:: WHAT YOU WILL DO ::
Identify each line below that contains the word "with", and copy it out.

:: Stored data entries ::
☆ ☆ ☆ ☆ ☆
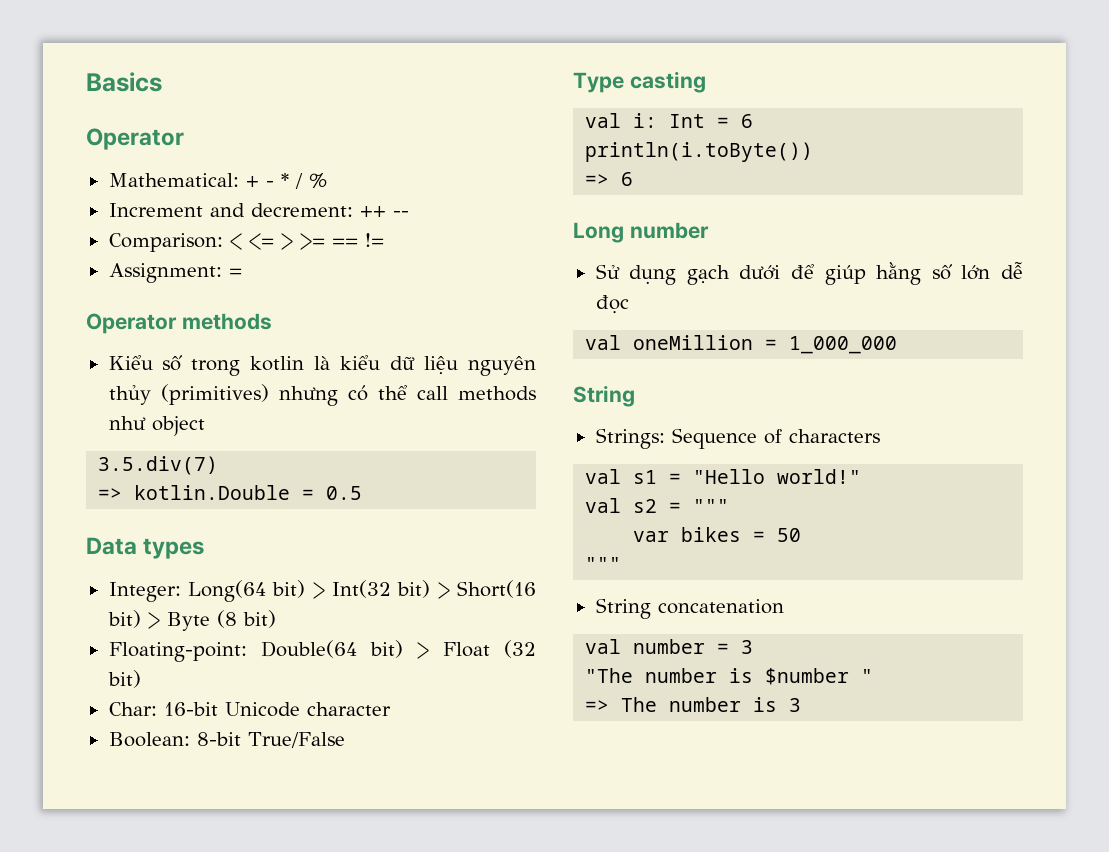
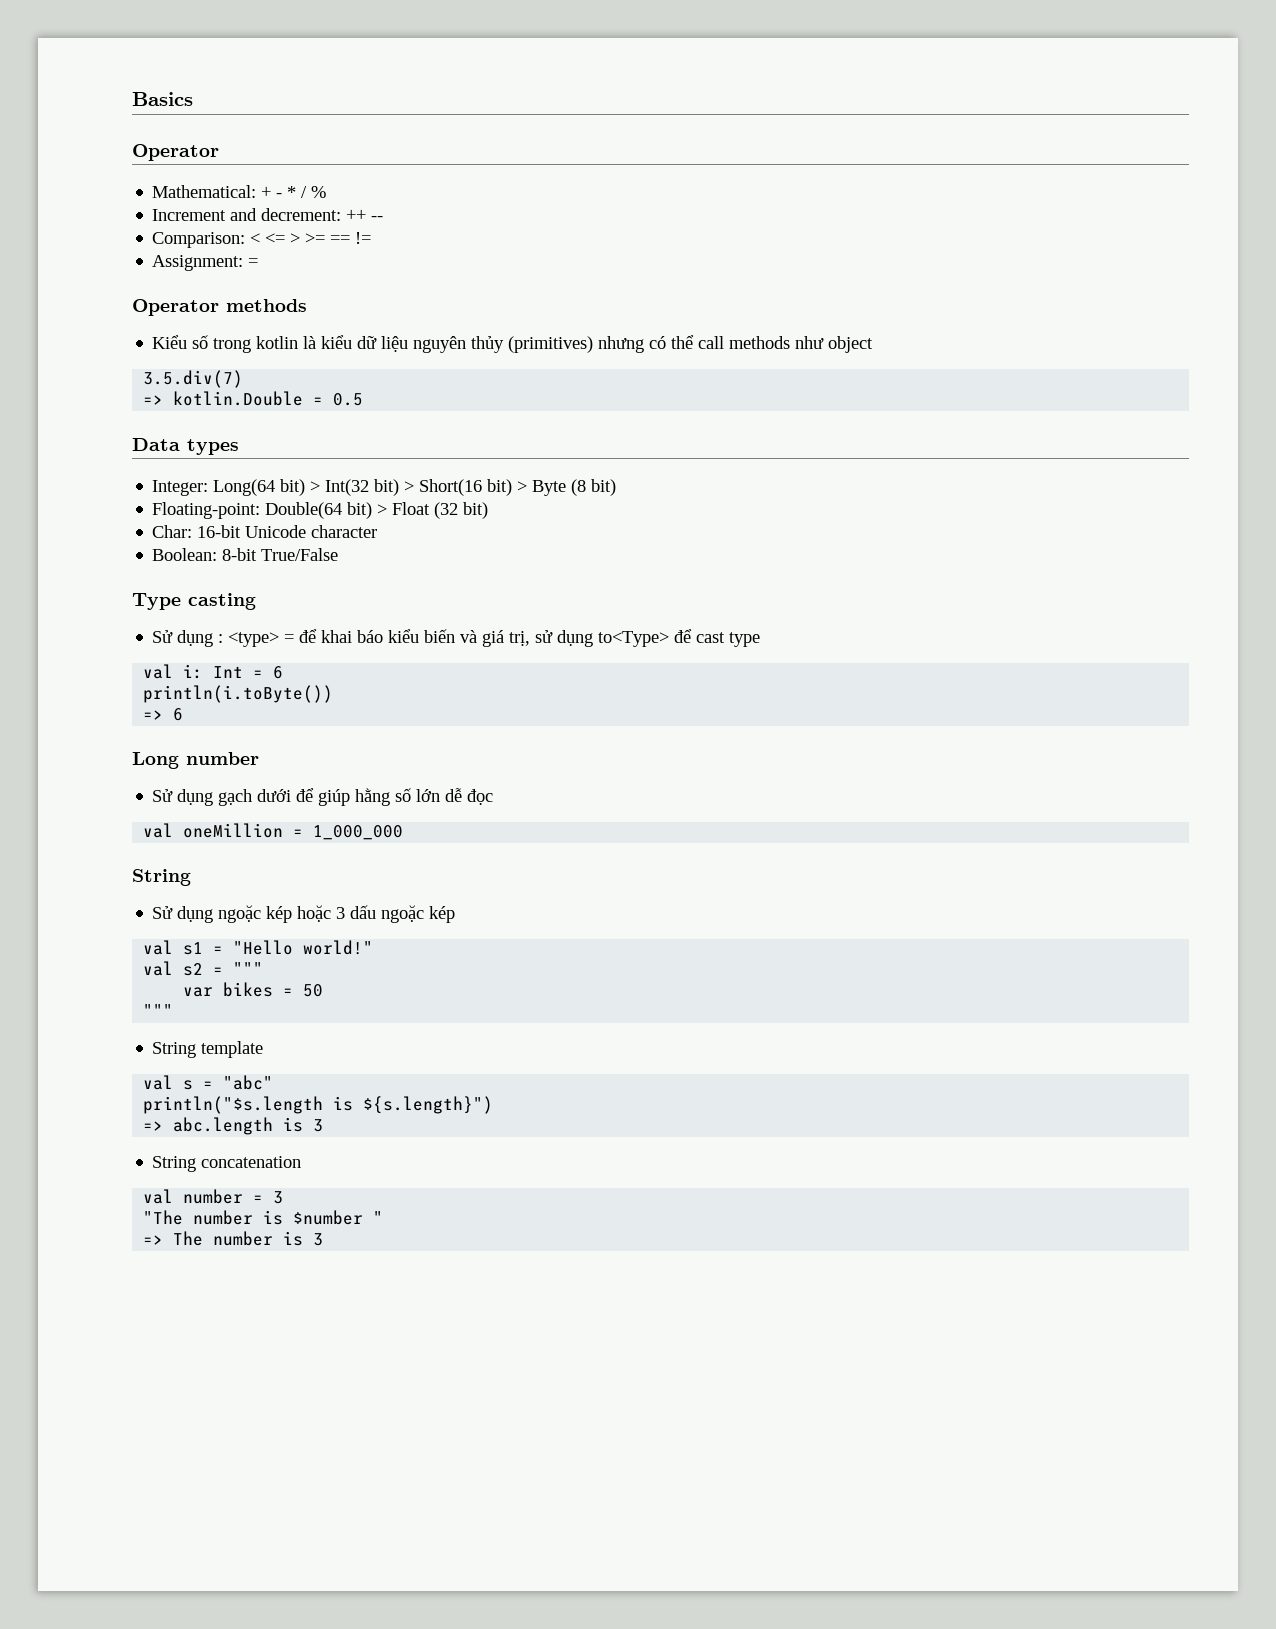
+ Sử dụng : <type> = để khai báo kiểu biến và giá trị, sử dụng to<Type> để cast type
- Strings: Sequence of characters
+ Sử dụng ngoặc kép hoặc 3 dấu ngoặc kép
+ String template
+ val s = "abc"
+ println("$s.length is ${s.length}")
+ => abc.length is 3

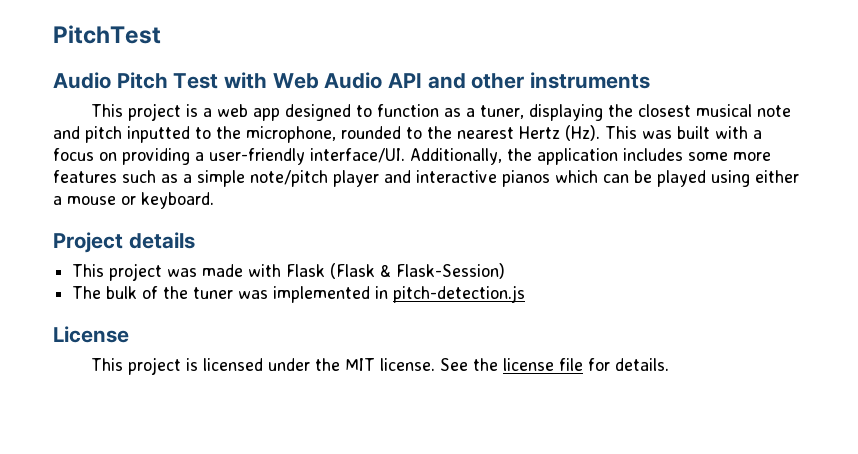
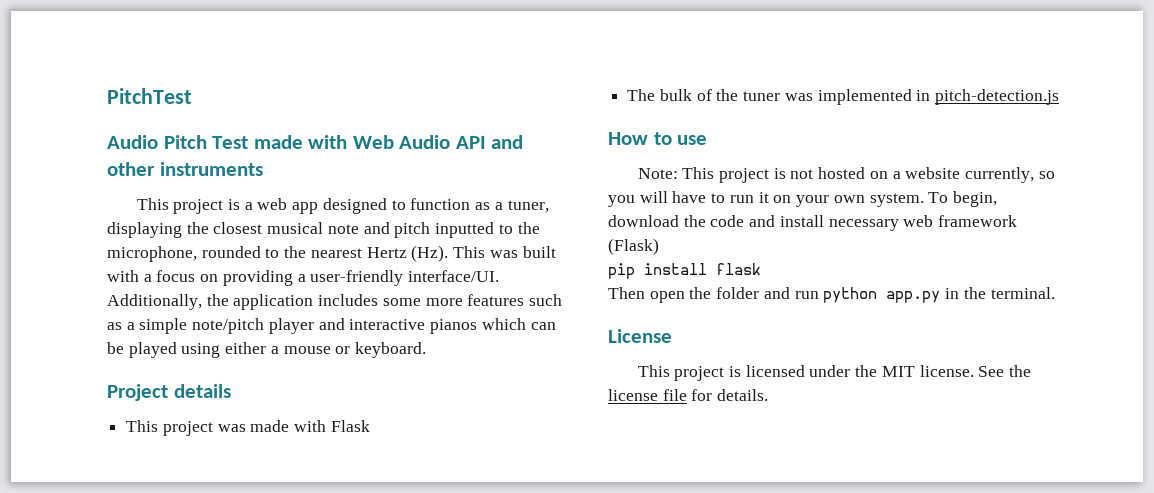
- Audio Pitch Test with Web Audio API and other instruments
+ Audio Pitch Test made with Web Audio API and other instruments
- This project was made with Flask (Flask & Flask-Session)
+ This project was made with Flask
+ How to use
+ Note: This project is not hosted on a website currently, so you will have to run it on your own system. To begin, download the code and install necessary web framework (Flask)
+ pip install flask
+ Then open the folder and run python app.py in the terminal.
☆ ☆ ☆ ☆ ☆
:: WRITTEN ANSWER ::
- Audio Pitch Test with Web Audio API and other instruments
+ Audio Pitch Test made with Web Audio API and other instruments
- This project was made with Flask (Flask & Flask-Session)
+ This project was made with Flask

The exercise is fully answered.